Abstract
BACKGROUND AND PURPOSE: 2D measurements of diffuse intrinsic pontine gliomas are limited by variability, and volumetric response criteria are poorly defined. Semiautomated 2D measurements may improve consistency; however, the impact on tumor response assessments is unknown. The purpose of this study was to compare manual 2D, semiautomated 2D, and volumetric measurement strategies for diffuse intrinsic pontine gliomas.

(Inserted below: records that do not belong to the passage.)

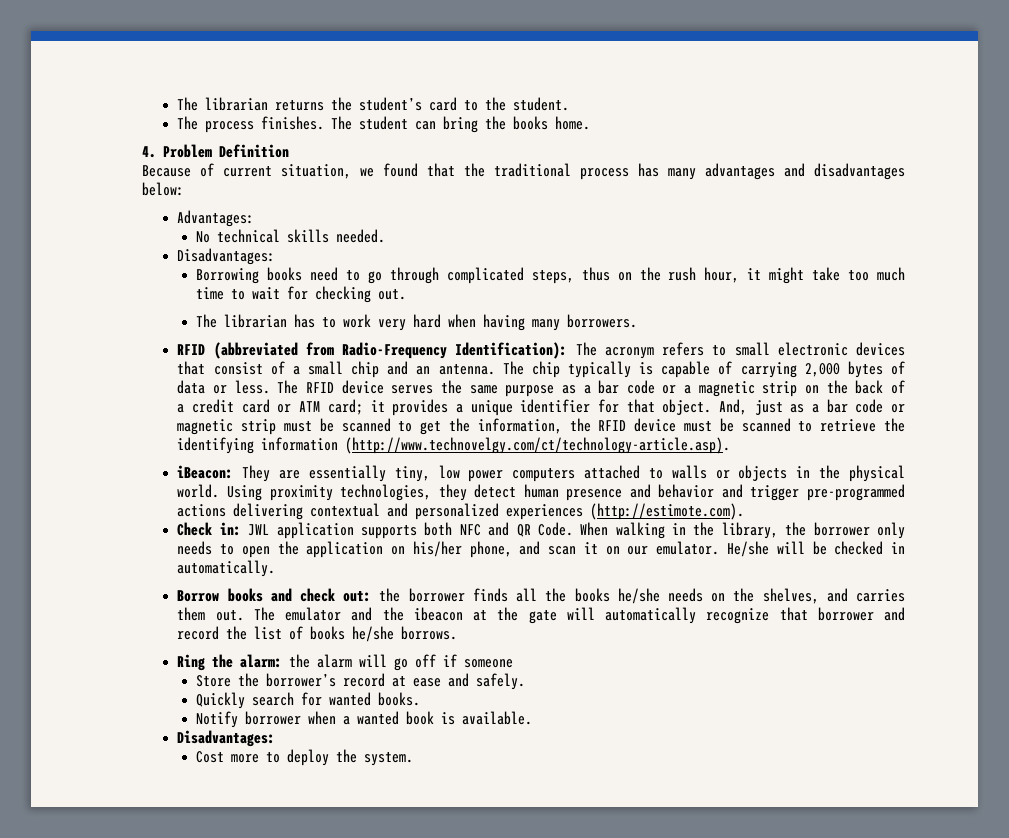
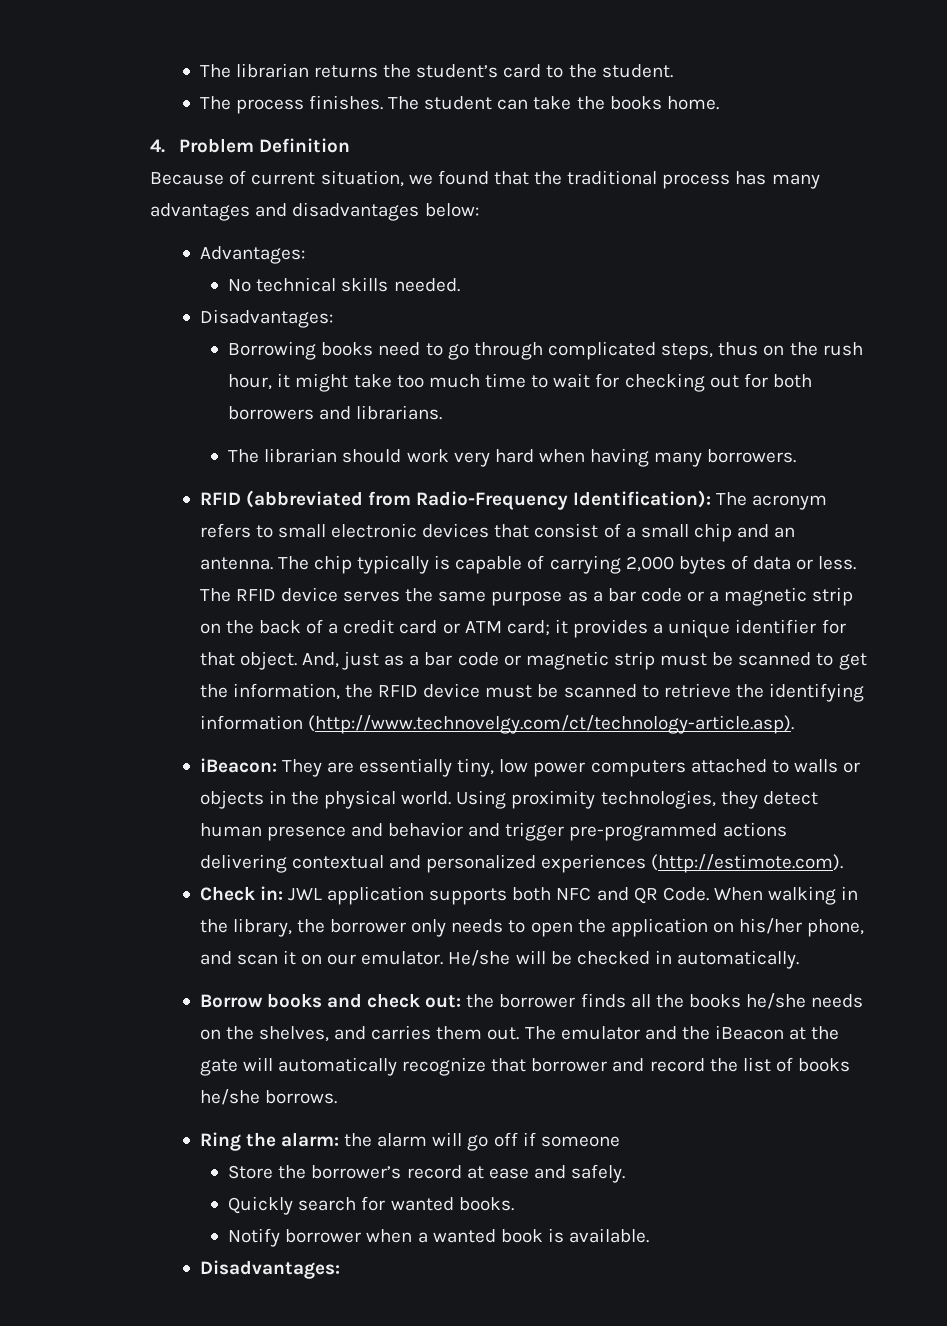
- The student can bring the books home.
+ The student can take the books home.
- Borrowing books need to go through complicated steps, thus on the rush hour, it might take too much time to wait for checking out.
- The librarian has to work very hard when having many borrowers.
+ Borrowing books need to go through complicated steps, thus on the rush hour, it might take too much time to wait for checking out for both borrowers and librarians.
+ The librarian should work very hard when having many borrowers.
- The emulator and the ibeacon at the gate will automatically recognize that borrower and record the list of books he/she borrows.
+ The emulator and the iBeacon at the gate will automatically recognize that borrower and record the list of books he/she borrows.
- Cost more to deploy the system.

MATERIALS AND METHODS: This study evaluated patients with diffuse intrinsic pontine gliomas through a Phase I/II trial (NCT02607124). Clinical 2D cross-product values were derived from manual linear measurements (cross-product = long axis × short axis). By means of dedicated software (mint Lesion), tumor margins were traced and maximum cross-product and tumor volume were automatically derived. Correlation and bias between methods were assessed, and response assessment per measurement strategy was reported.
RESULTS: Ten patients (median age, 7.6 years) underwent 58 MR imaging examinations. Correlation and mean bias (95% limits) of percentage change in tumor size from prior examinations were the following: clinical and semiautomated cross-product, r = 0.36, −1.5% (−59.9%, 56.8%); clinical cross-product and volume, r = 0.61, −2.1% (−52.0%, 47.8%); and semiautomated cross-product and volume, r = 0.79, 0.6% (−39.3%, 38.1%). Stable disease, progressive disease, and partial response rates per measurement strategy were the following: clinical cross-product, 82%, 18%, 0%; semiautomated cross-product, 54%, 42%, 4%; and volume, 50%, 46%, 4%, respectively.
CONCLUSIONS: Manual 2D cross-product measurements may underestimate tumor size and disease progression compared with semiautomated 2D and volumetric measurements.
ABBREVIATIONS:
- CP
- cross-product
- DIPG
- diffuse intrinsic pontine glioma
- PD
- progressive disease
- PR
- partial response
- SD
- stable disease
- TRC
- tumor response criteria
Diffuse intrinsic pontine gliomas (DIPGs) comprise 80% of brain stem gliomas, which, in turn, account for 10%–20% of central nervous system tumors in children.1,2 DIPG carries a dismal prognosis, with a mean survival of 11 months and 1-, 2-, and 5-year overall survival rates of 42%, 10%, and 2%, respectively.3 Standard of care for DIPG consists of involved field radiation therapy, lengthening survival by an average of 3–4 months.3,4 Recently, it has been discovered that up to 80% of DIPGs have a pathognomonic point mutation in histone H3.3 (H3F3A) (65% of tumors) or histone H3.1 (HIST1H3B) (25% of tumors), the latter conferring longer survival in most studies assessing this.3 Chemotherapeutic agents have failed to demonstrate efficacy, and no improvement in survival has been achieved in the past 4 decades.3,5-7 Currently, there are 69 interventional research studies for DIPG listed on ClinicalTrials.gov.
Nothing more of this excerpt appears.